▸ What the task asks: Reproduce the records below exactly as they appear, omitting any pictures they contain.

▸ Supplied material:
[Start of Attachment]
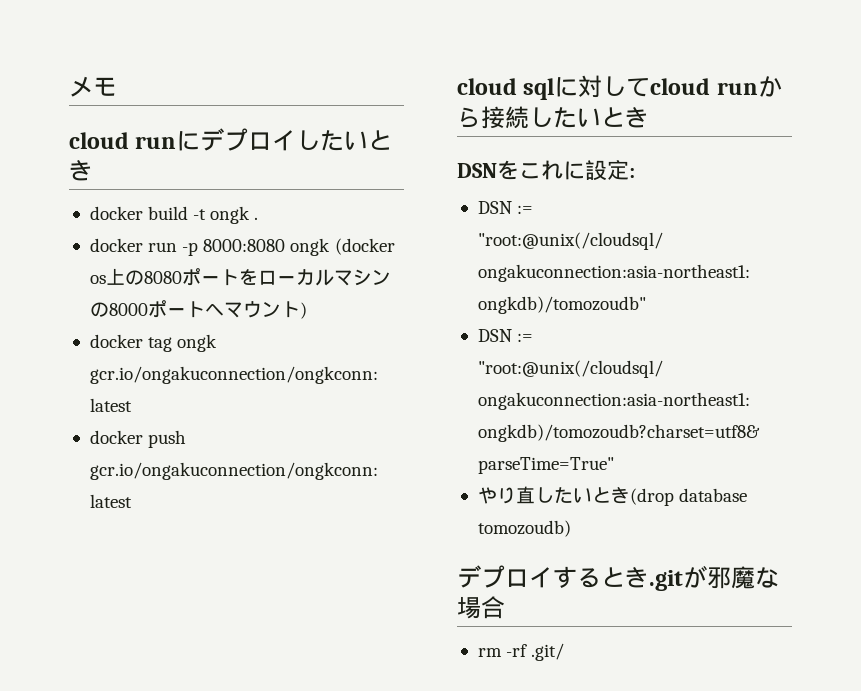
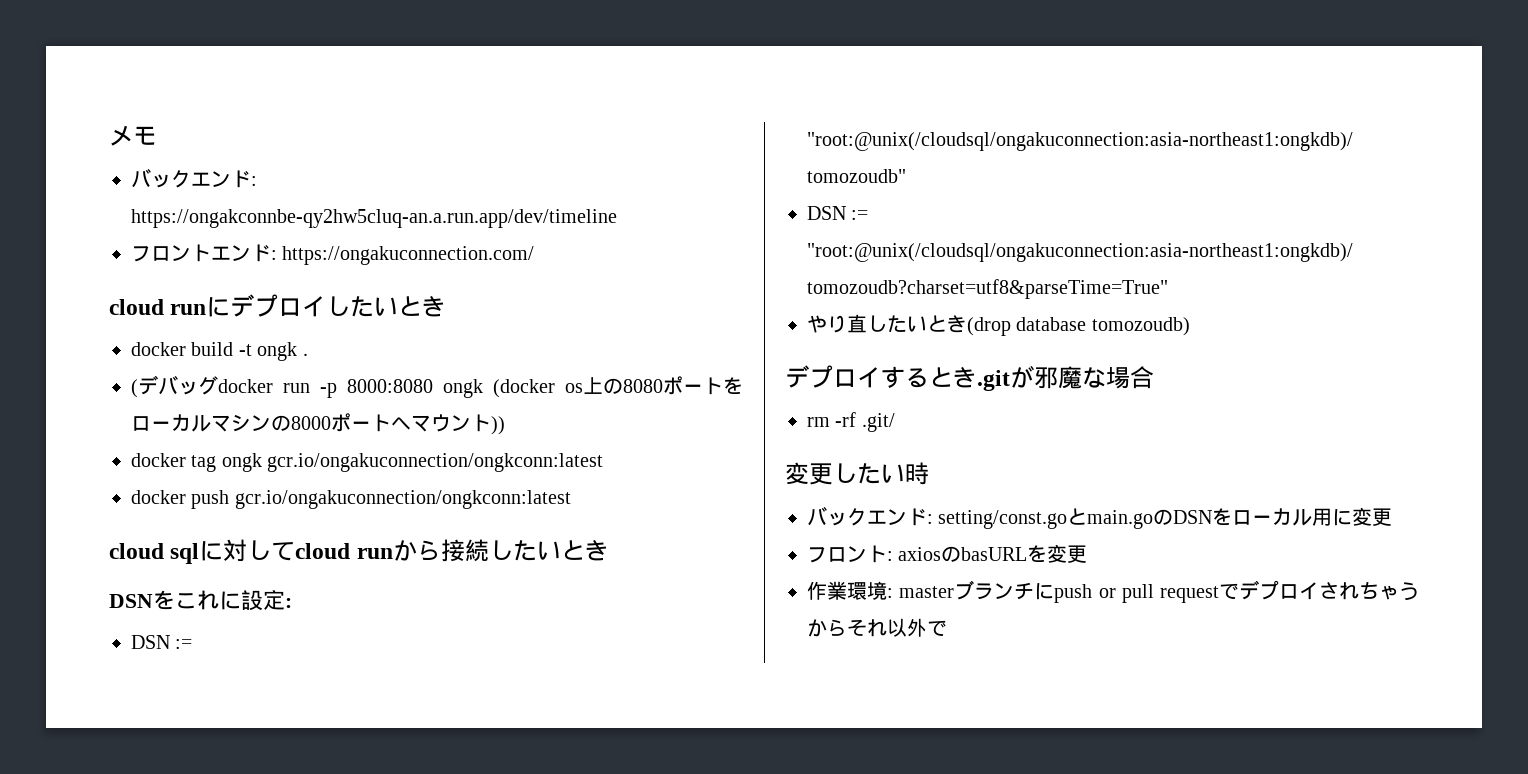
+ バックエンド: https://ongakconnbe-qy2hw5cluq-an.a.run.app/dev/timeline
+ フロントエンド: https://ongakuconnection.com/
- docker run -p 8000:8080 ongk (docker os上の8080ポートをローカルマシンの8000ポートへマウント)
+ (デバッグdocker run -p 8000:8080 ongk (docker os上の8080ポートをローカルマシンの8000ポートへマウント))
+ 変更したい時
+ バックエンド: setting/const.goとmain.goのDSNをローカル用に変更
+ フロント: axiosのbasURLを変更
+ 作業環境: masterブランチにpush or pull requestでデプロイされちゃうからそれ以外で

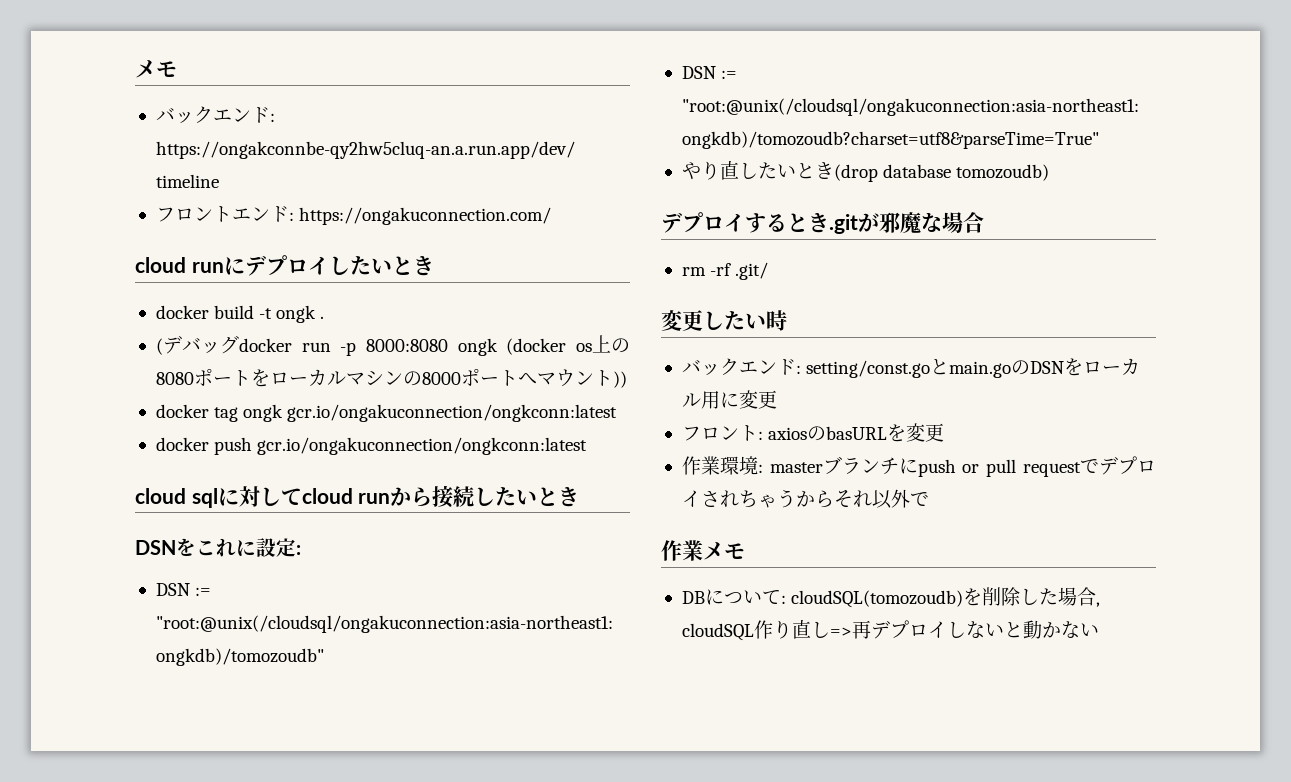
+ 作業メモ
+ DBについて: cloudSQL(tomozoudb)を削除した場合, cloudSQL作り直し=>再デプロイしないと動かない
[End of Attachment]
▸ Task result:
+ バックエンド: https://ongakconnbe-qy2hw5cluq-an.a.run.app/dev/timeline
+ フロントエンド: https://ongakuconnection.com/
- docker run -p 8000:8080 ongk (docker os上の8080ポートをローカルマシンの8000ポートへマウント)
+ (デバッグdocker run -p 8000:8080 ongk (docker os上の8080ポートをローカルマシンの8000ポートへマウント))
+ 変更したい時
+ バックエンド: setting/const.goとmain.goのDSNをローカル用に変更
+ フロント: axiosのbasURLを変更
+ 作業環境: masterブランチにpush or pull requestでデプロイされちゃうからそれ以外で

+ 作業メモ
+ DBについて: cloudSQL(tomozoudb)を削除した場合, cloudSQL作り直し=>再デプロイしないと動かない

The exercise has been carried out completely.